▶ Problem details
Work out how many lines in this listing hold the word "left", and give the number with nothing added.

▶ Entries provided
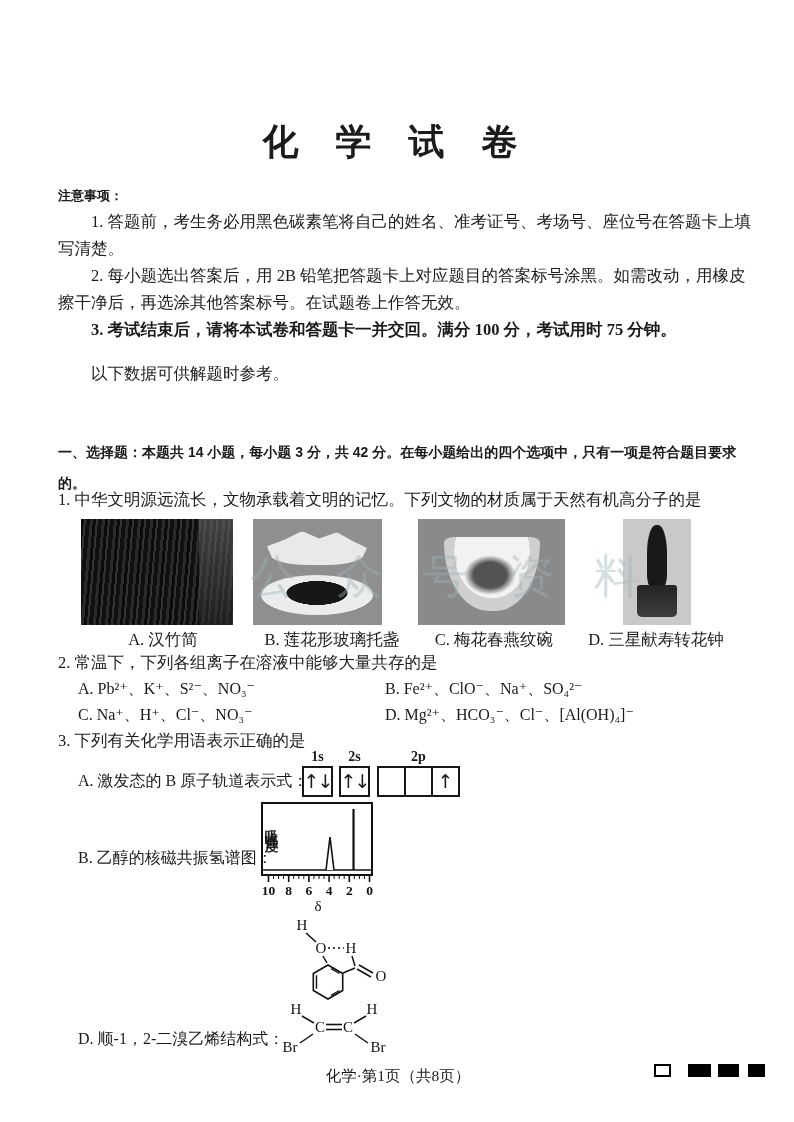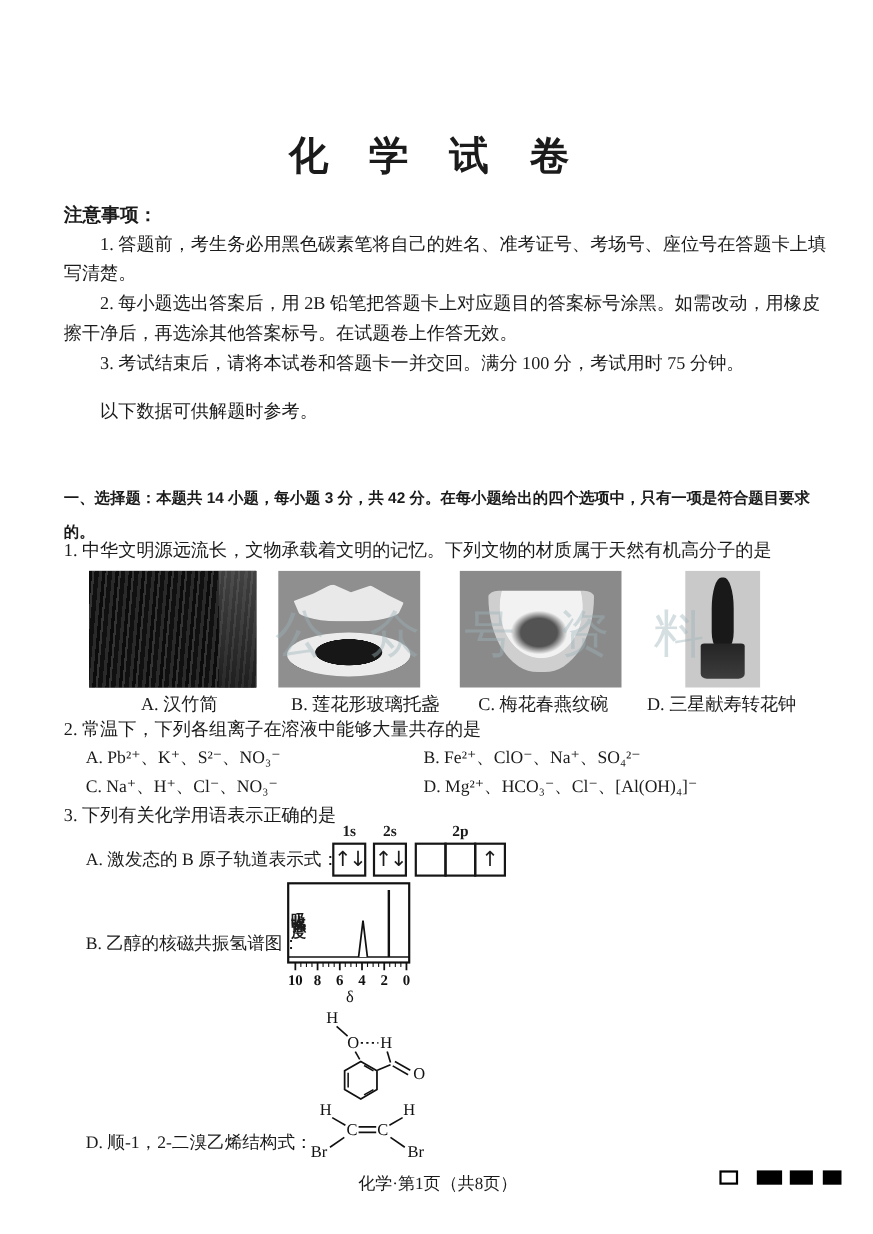--- a/index.html
+++ b/index.html
@@ -87,24 +87,24 @@
   .regmark { position:absolute; top:1064px; height:13px; background:#000; }
   .regmark.outline { background:#fff; border:2px solid #000; }
 </style>
 </head>
 <body>
 
 <div class="page">
 
   <div class="abs title">化 学 试 卷</div>
 
-  <div class="abs body-block hei" style="top:182px; font-size:17px;">注意事项：</div>
+  <div class="abs body-block hei" style="top:182px; font-size:13px;">注意事项：</div>
   <p class="abs body-block indent" style="top:208px;">1. 答题前，考生务必用黑色碳素笔将自己的姓名、准考证号、考场号、座位号在答题卡上填写清楚。</p>
   <p class="abs body-block indent" style="top:262px;">2. 每小题选出答案后，用 2B 铅笔把答题卡上对应题目的答案标号涂黑。如需改动，用橡皮擦干净后，再选涂其他答案标号。在试题卷上作答无效。</p>
-  <p class="abs body-block indent" style="top:316px;">3. 考试结束后，请将本试卷和答题卡一并交回。满分 100 分，考试用时 75 分钟。</p>
+  <p class="abs body-block indent" style="top:316px;font-weight:bold;">3. 考试结束后，请将本试卷和答题卡一并交回。满分 100 分，考试用时 75 分钟。</p>
 
   <p class="abs body-block indent" style="top:360px;">以下数据可供解题时参考。</p>
 
   <p class="abs body-block hei" style="top:437px; font-size:14px; line-height:31px;">一、选择题：本题共 14 小题，每小题 3 分，共 42 分。在每小题给出的四个选项中，只有一项是符合题目要求的。</p>
 
   <p class="abs stem" style="top:489px;">1. 中华文明源远流长，文物承载着文明的记忆。下列文物的材质属于天然有机高分子的是</p>
 
   <div class="photo photo-a hatch"></div>
   <div class="photo photo-b hatch"></div>
   <div class="photo photo-c hatch"></div>

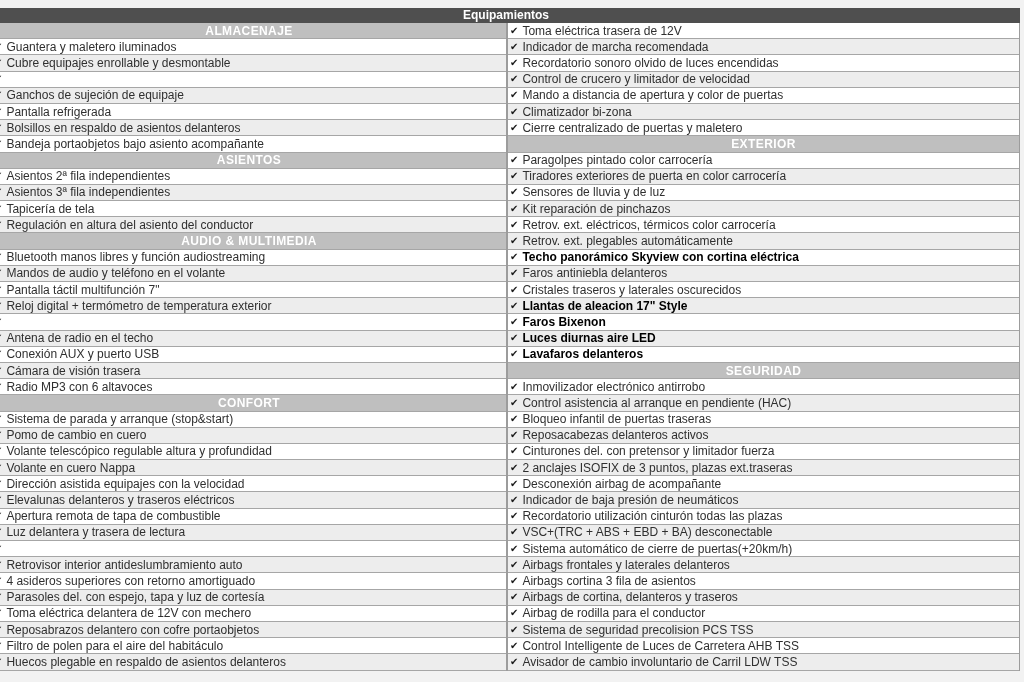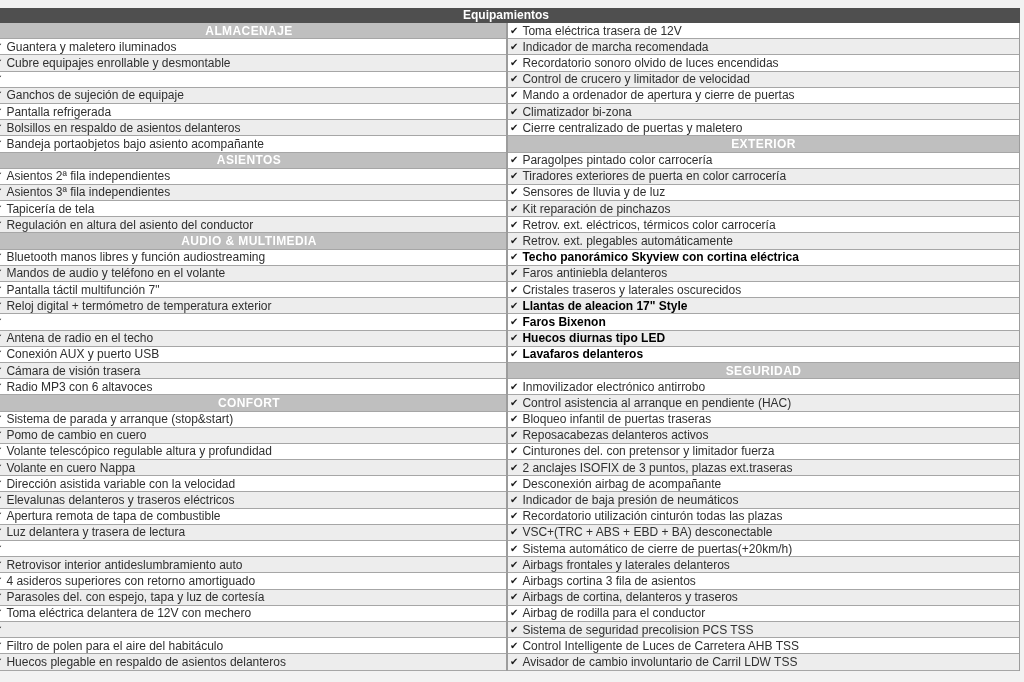--- a/index.html
+++ b/index.html
@@ -150,21 +150,21 @@
         <div class="row item">
           <span class="check">✔</span>
           <span class="label">Volante telescópico regulable altura y profundidad</span>
         </div>
         <div class="row item alt">
           <span class="check">✔</span>
           <span class="label">Volante en cuero Nappa</span>
         </div>
         <div class="row item">
           <span class="check">✔</span>
-          <span class="label">Dirección asistida variable con la velocidad</span>
+          <span class="label">Dirección asistida equipajes con la velocidad</span>
         </div>
         <div class="row item alt">
           <span class="check">✔</span>
           <span class="label">Elevalunas delanteros y traseros eléctricos</span>
         </div>
         <div class="row item">
           <span class="check">✔</span>
           <span class="label">Apertura remota de tapa de combustible</span>
         </div>
         <div class="row item alt">
@@ -185,20 +185,21 @@
         <div class="row item alt">
           <span class="check">✔</span>
           <span class="label">Parasoles del. con espejo, tapa y luz de cortesía</span>
         </div>
         <div class="row item">
           <span class="check">✔</span>
           <span class="label">Toma eléctrica delantera de 12V con mechero</span>
         </div>
         <div class="row item alt">
           <span class="check">✔</span>
+          <span class="label">Reposabrazos delantero con cofre portaobjetos</span>
         </div>
         <div class="row item">
           <span class="check">✔</span>
           <span class="label">Filtro de polen para el aire del habitáculo</span>
         </div>
         <div class="row item alt">
           <span class="check">✔</span>
           <span class="label">Huecos plegable en respaldo de asientos delanteros</span>
         </div>
       </div>
@@ -214,21 +215,21 @@
         <div class="row item">
           <span class="check">✔</span>
           <span class="label">Recordatorio sonoro olvido de luces encendidas</span>
         </div>
         <div class="row item alt">
           <span class="check">✔</span>
           <span class="label">Control de crucero y limitador de velocidad</span>
         </div>
         <div class="row item">
           <span class="check">✔</span>
-          <span class="label">Mando a ordenador de apertura y cierre de puertas</span>
+          <span class="label">Mando a distancia de apertura y color de puertas</span>
         </div>
         <div class="row item alt">
           <span class="check">✔</span>
           <span class="label">Climatizador bi-zona</span>
         </div>
         <div class="row item">
           <span class="check">✔</span>
           <span class="label">Cierre centralizado de puertas y maletero</span>
         </div>
         <div class="row sec">
@@ -273,21 +274,21 @@
         <div class="row item alt b">
           <span class="check">✔</span>
           <span class="label">Llantas de aleacion 17" Style</span>
         </div>
         <div class="row item b">
           <span class="check">✔</span>
           <span class="label">Faros Bixenon</span>
         </div>
         <div class="row item alt b">
           <span class="check">✔</span>
-          <span class="label">Huecos diurnas tipo LED</span>
+          <span class="label">Luces diurnas aire LED</span>
         </div>
         <div class="row item b">
           <span class="check">✔</span>
           <span class="label">Lavafaros delanteros</span>
         </div>
         <div class="row sec">
           <span>SEGURIDAD</span>
         </div>
         <div class="row item">
           <span class="check">✔</span>

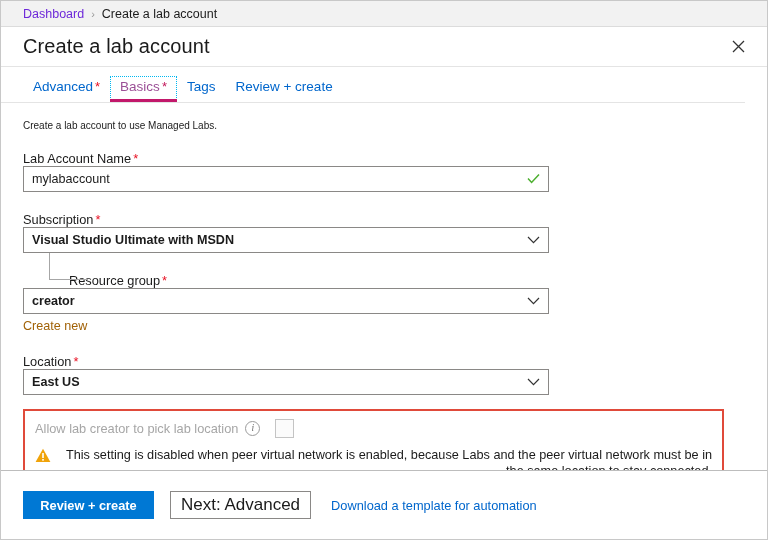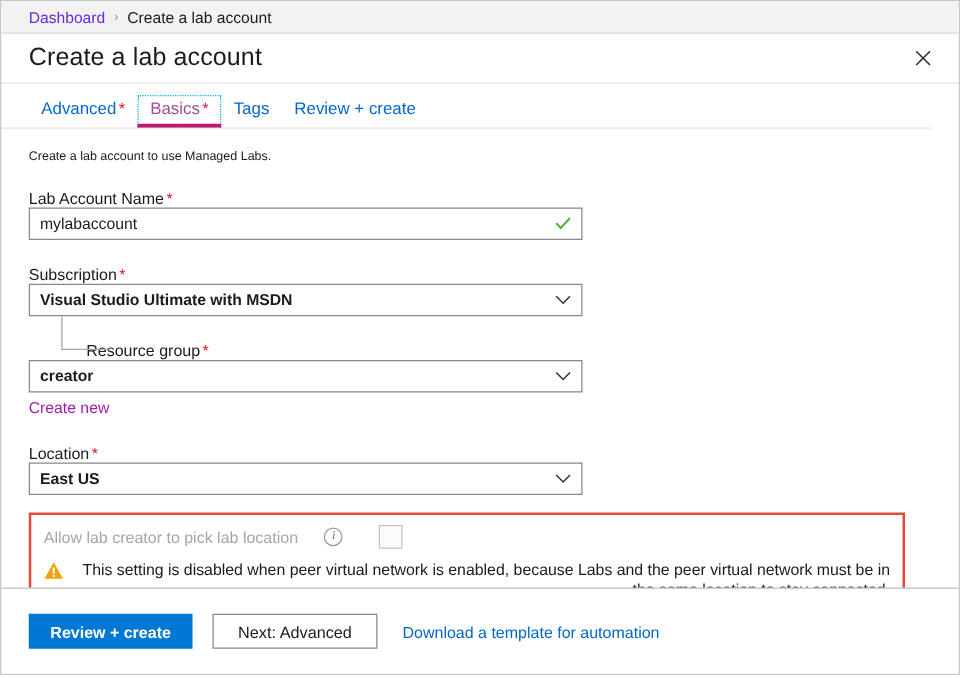--- a/index.html
+++ b/index.html
@@ -142,21 +142,21 @@
     padding-top: 4px;
     box-sizing: border-box;
     flex-shrink: 0;
   }
   .label .req { color: #e81123; margin-left: 2px; }
   .label.indented {
     padding-left: 46px;
   }
 
   .field {
-    width: 443px;
+    width: 526px;
     position: relative;
   }
   .input-box {
     height: 26px;
     border: 1px solid #8a8886;
     background: #ffffff;
     display: flex;
     align-items: center;
     padding: 0 8px;
     box-sizing: border-box;
@@ -165,21 +165,21 @@
     justify-content: space-between;
     cursor: text;
   }
   .input-box.select { cursor: pointer; font-weight: bold; }
   .input-val { overflow: hidden; white-space: nowrap; }
   .chk-ok { color: #4caf2f; font-size: 13px; line-height: 1; }
   .chevron { color: #333; display: flex; align-items: center; }
 
   .sub-link {
     display: inline-block;
-    color: #a21caf;
+    color: #a16207;
     font-size: 12.6px;
     margin-top: 5px;
     cursor: pointer;
   }
 
   
   .tree-connector {
     position: absolute;
     left: 26px;
     top: -16px;
@@ -195,21 +195,21 @@
     left: 0px;
     right: 21px;
     top: 0;
     border: 2px solid #e04a3a;
     padding: 8px 10px 10px 10px;
     box-sizing: border-box;
   }
   .disabled-row {
     display: flex;
     align-items: center;
-    gap: 21px;
+    gap: 7px;
   }
   .disabled-label {
     font-size: 12.8px;
     color: #a6a6a6;
   }
   .info-icon {
     width: 13px;
     height: 13px;
     border: 1px solid #9b9b9b;
     border-radius: 50%;
@@ -266,21 +266,21 @@
     font-family: "Liberation Sans", sans-serif;
     cursor: pointer;
     padding: 0 10px;
   }
   .btn-secondary {
     background: #ffffff;
     color: #1b1b1b;
     border: 1px solid #8a8886;
     height: 28px;
     min-width: 132px;
-    font-size: 13px;
+    font-size: 17px;
     font-family: "Liberation Sans", sans-serif;
     cursor: pointer;
     padding: 0 10px;
   }
   .footer-link {
     color: #0066cc;
     font-size: 12.8px;
     cursor: pointer;
     margin-left: 4px;
   }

▶ Answer to this task
5